Erdoğan, muhafazakâr tabanı bir arada tutmak için peş peşe adımlar attı. Bu hamleler ilk etapta sorunu çözmüş gibi görünse de kısa süre içinde hem ortağında hem de parti içerisinde rahatsızlık yarattı. Artık tek bir AKP’den bahsetmek mümkün değil. Erdoğan’ın birleştirme çabaları ise sonuç vermiyor.

Artık tek bir AKP yok

YAŞAR AYDIN

Ayasofya, hilafet, İstanbul Sözleşmesi derken kendi ifadesiyle “gençlik düşlerine” dönen Erdoğan, ortağı ve parti içinden hatta aileden gelen uyarılarla kendine geldi.

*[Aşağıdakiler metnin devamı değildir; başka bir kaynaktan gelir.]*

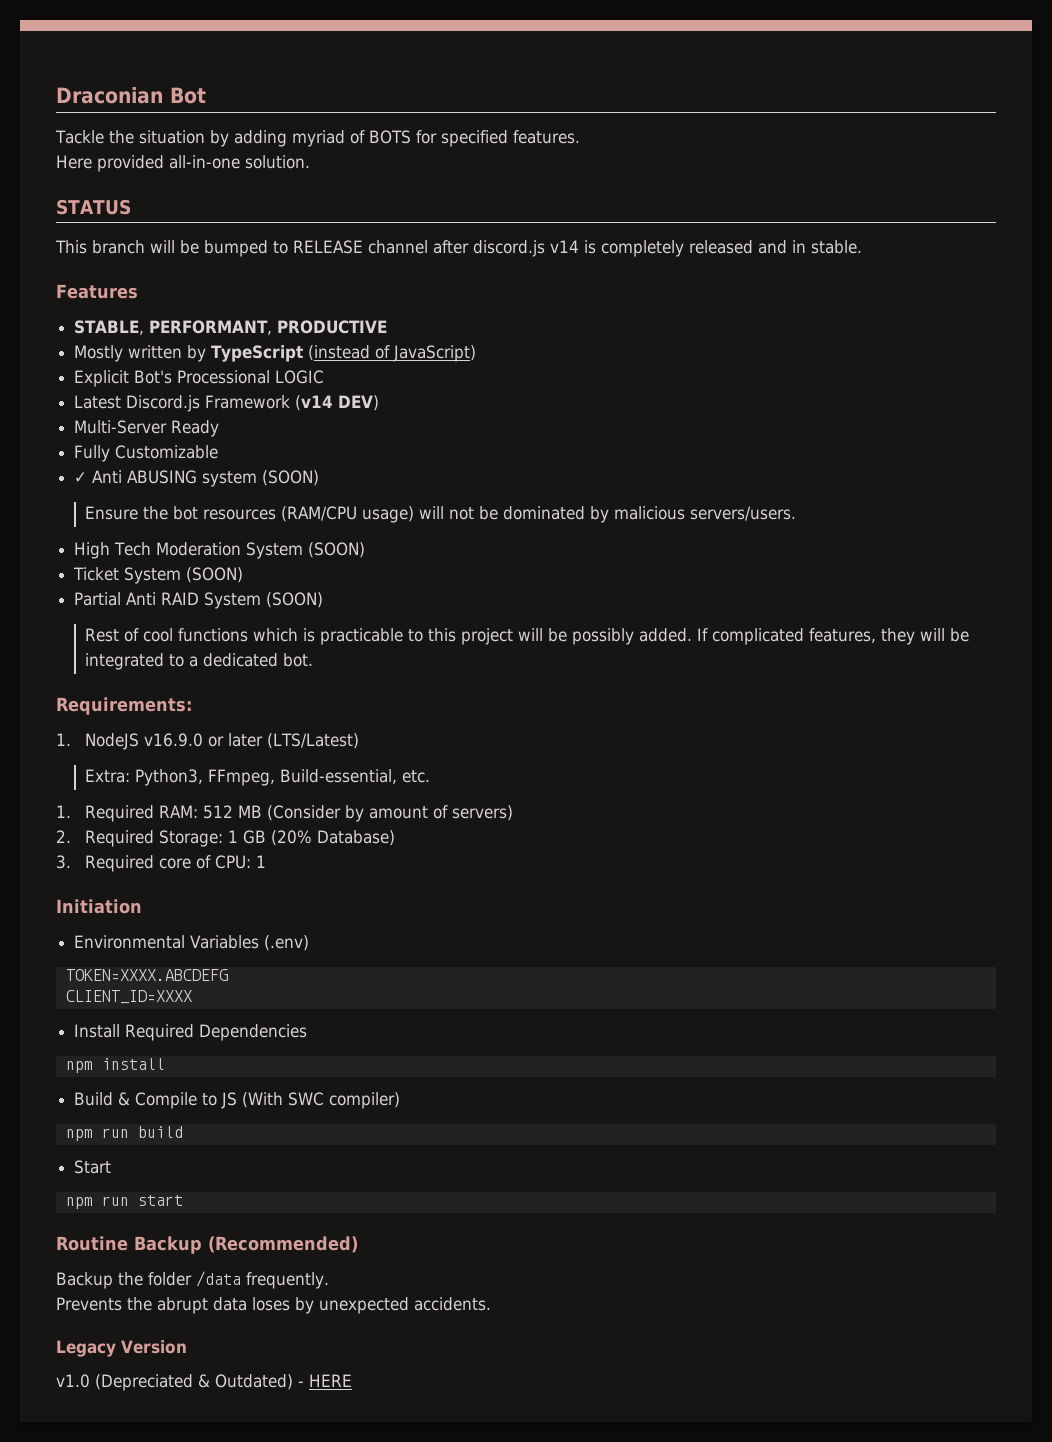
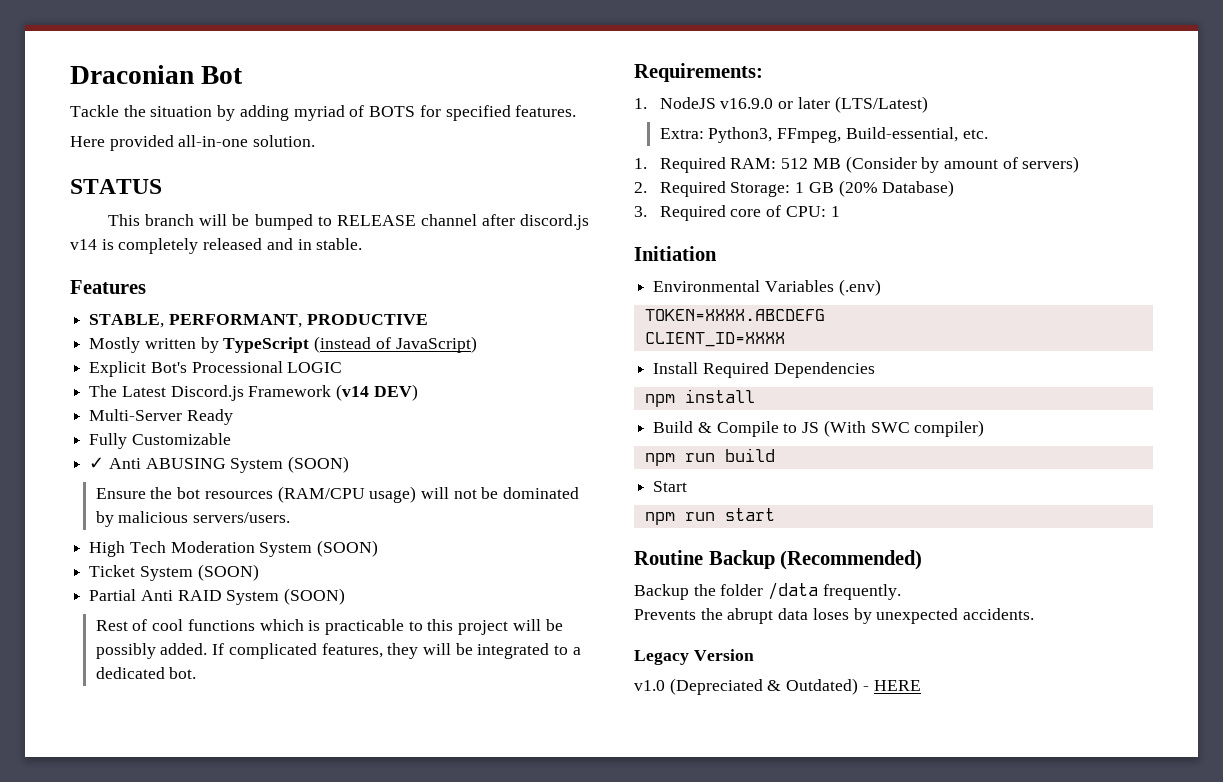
(325, 377) none -> [89,385,118,397] The
[202,471,258,487] system -> [230,458,284,473] System

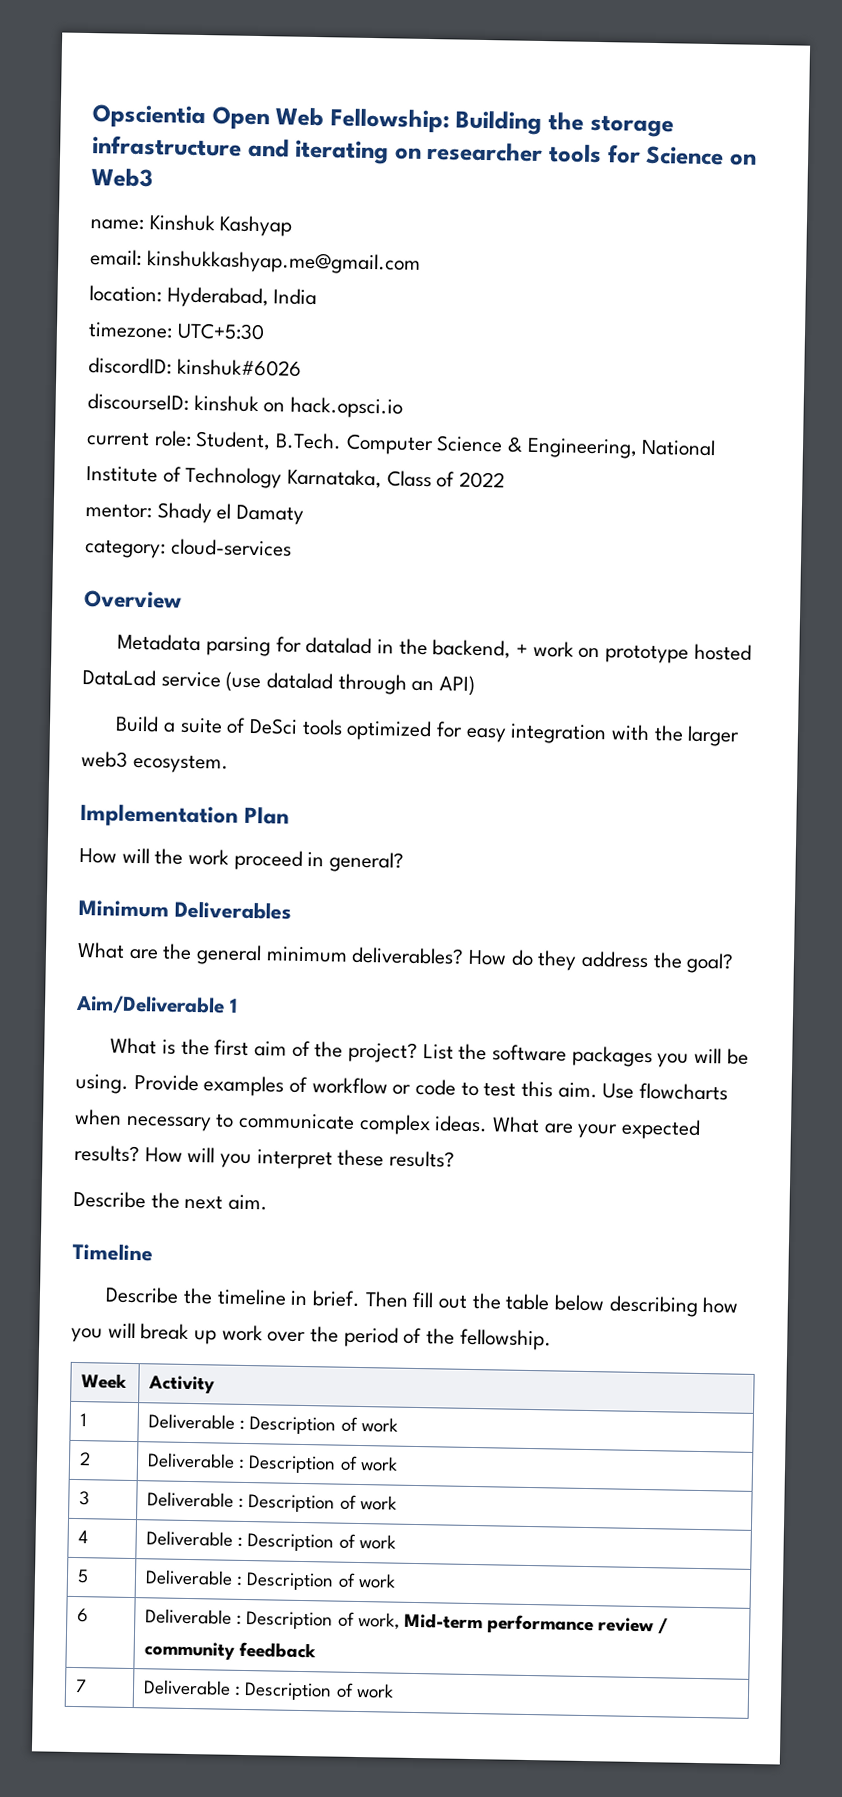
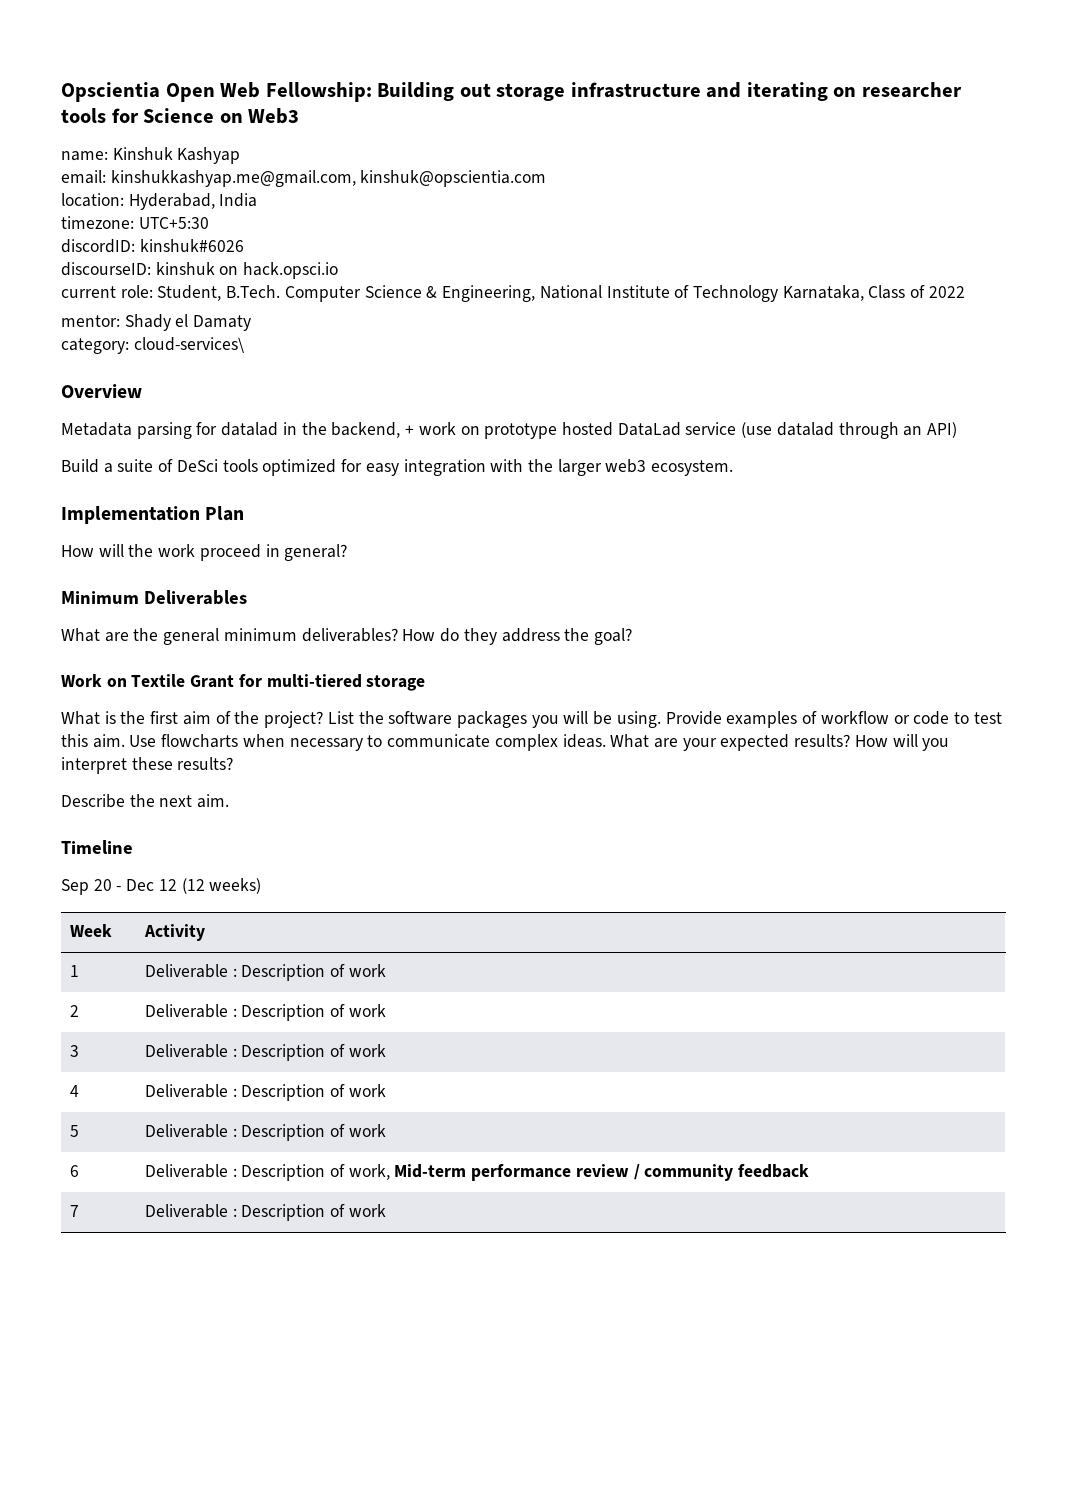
[548,112,585,131] the -> [459,83,491,97] out
[146,250,421,275] kinshukkashyap.me@gmail.com -> [110,170,547,187] kinshukkashyap.me@gmail.com, kinshuk@opscientia.com
[170,538,292,557] cloud-services -> [133,337,244,353] cloud-services\
[75,994,238,1016] Aim/Deliverable 1 -> [61,674,426,691] Work on Textile Grant for multi-tiered storage
[105,1286,740,1317] [71,1322,552,1351] Describe the timeline in brief. Then fill out the table below describing how you will break up work over the period of the fellowship. -> [61,878,262,895] Sep 20 - Dec 12 (12 weeks)

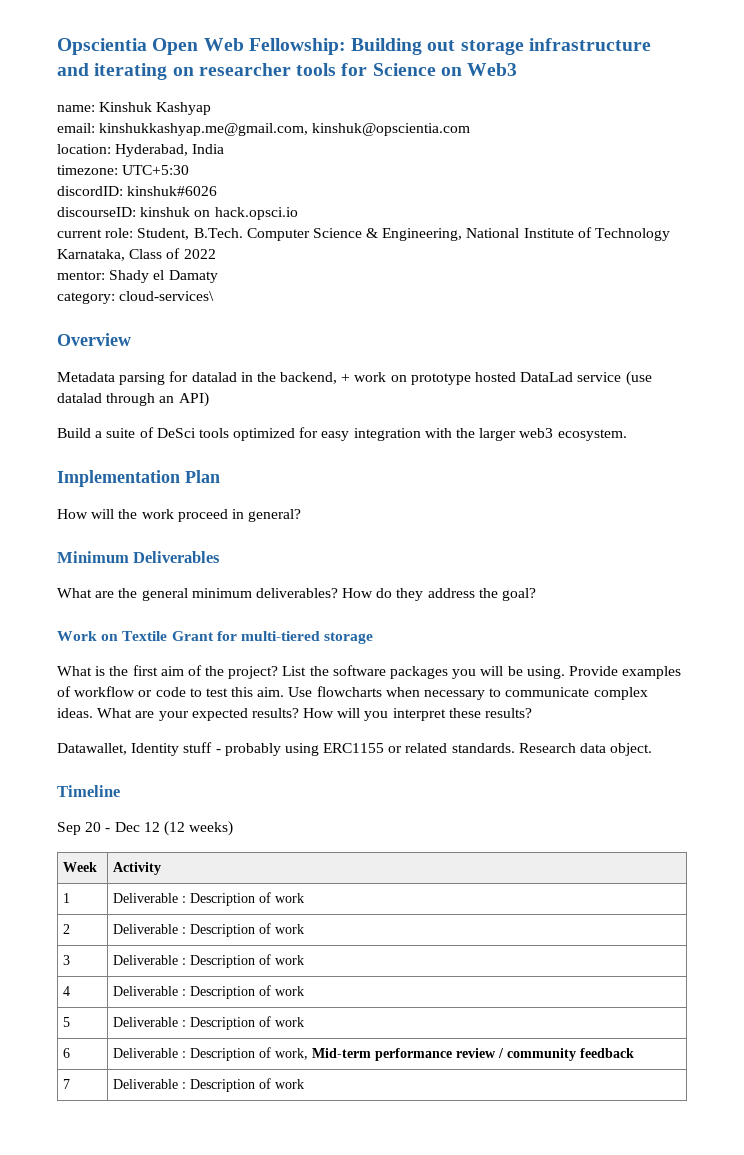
[61,794,230,808] Describe the next aim. -> [57,742,653,756] Datawallet, Identity stuff - probably using ERC1155 or related standards. Research data object.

Ayasofya sonrası başlayan hilafet çağrılarına MHP Genel Başkanı Devlet Bahçeli ve ordu üzerinden gelen Atatürk yanıtı Erdoğan’a ilk freni yaptırmıştı. Sonrasında muhafazakâr çevrenin hedef tahtasına koyduğu İstanbul Sözleşmesi de yeni bir çatlağa yol açtı. Bu sefer daha yakından, aileden bir itiraz geldi. Erdoğan’ın kızının yöneticisi olduğu KADEM, sözleşmenin arkasında durdu. Üstelik desteği sadece kendisiyle sınırlı kalmayıp AKP’nin önemli bölümünü arkasına dizmeyi başardı. O kadar ki iş Akit yazarı Abdurrahman Dilipak’ı dava etmeye kadar vardı.

BİR ANLIK HEGEMONYA

Erdoğan’ın attığı adımlar kelimenin tam anlamıyla anlık rahatlamalar yaratıyor. Kalabalıkları meydana çeken, gürültüyü artıran, sadece onların sesinin duyulduğu anlar gelip geçici bir zafer duygusu veriyor. Kurduğu hegemonya da kısa süreli oluyor. Tabanın küçük bir bölümünde memnuniyet yaratsa da bir türlü genele yayılmıyor. Üstelik Erdoğan sadece tabanını değil ortağı MHP’yi de memnun etmek zorunda. Ayasofya’ya kadar her konuda destek açıklayan MHP iş hilafet olunca ve süreç Atatürk’e dayanınca aynı rahatlıkta olamıyor. Son olayda olduğu gibi sıkıntısını Erdoğan’a iletmekten de geri durmuyor.

İLK DÜŞEN DİLİPAK

Erdoğan’ın tabanı bir arada tutma çabası sürekli yeni bariyerlere çarpıyor. Bunun birden fazla nedeni olsa da en belirgin olanı partinin ve kadrosunun yaşadığı değişim. Artık tek bir AKP’den ve AKP’liden bahsetmek mümkün değil. Erdoğan’ın şemsiye gibi tüm farklılıkları örtme çabası sonuç vermiyor. Dilipak’tan Ethem Sancak’a uzanan AKP’li olduğu gibi Akit’ten Sabah gazetesine kadar da AKP’lilik var. Talepleri ve yöntemleri birbirinden oldukça farklı bu kesimler Erdoğan’ın izleyeceği yolda etkili olmaya çalışıyor. Kendilerince ikâmet çiziyorlar. Erdoğan şu ana kadar tüm bu farklılıkları bir arada tutmayı başardı. Ama işi her geçen gün zorlaşıyor. Balonu bir kez daha yükseltmek isteyen Erdoğan, rüzgârın arkasından esmediğinin farkında. Havalanmak için ağırlıkların sepetten atılması gerekiyor. Daha önce olduğu gibi çok kısa bir süre içinde birileri yine sepetten düşecek. İlk düşen Dilipak oldu. Arkası gelecektir.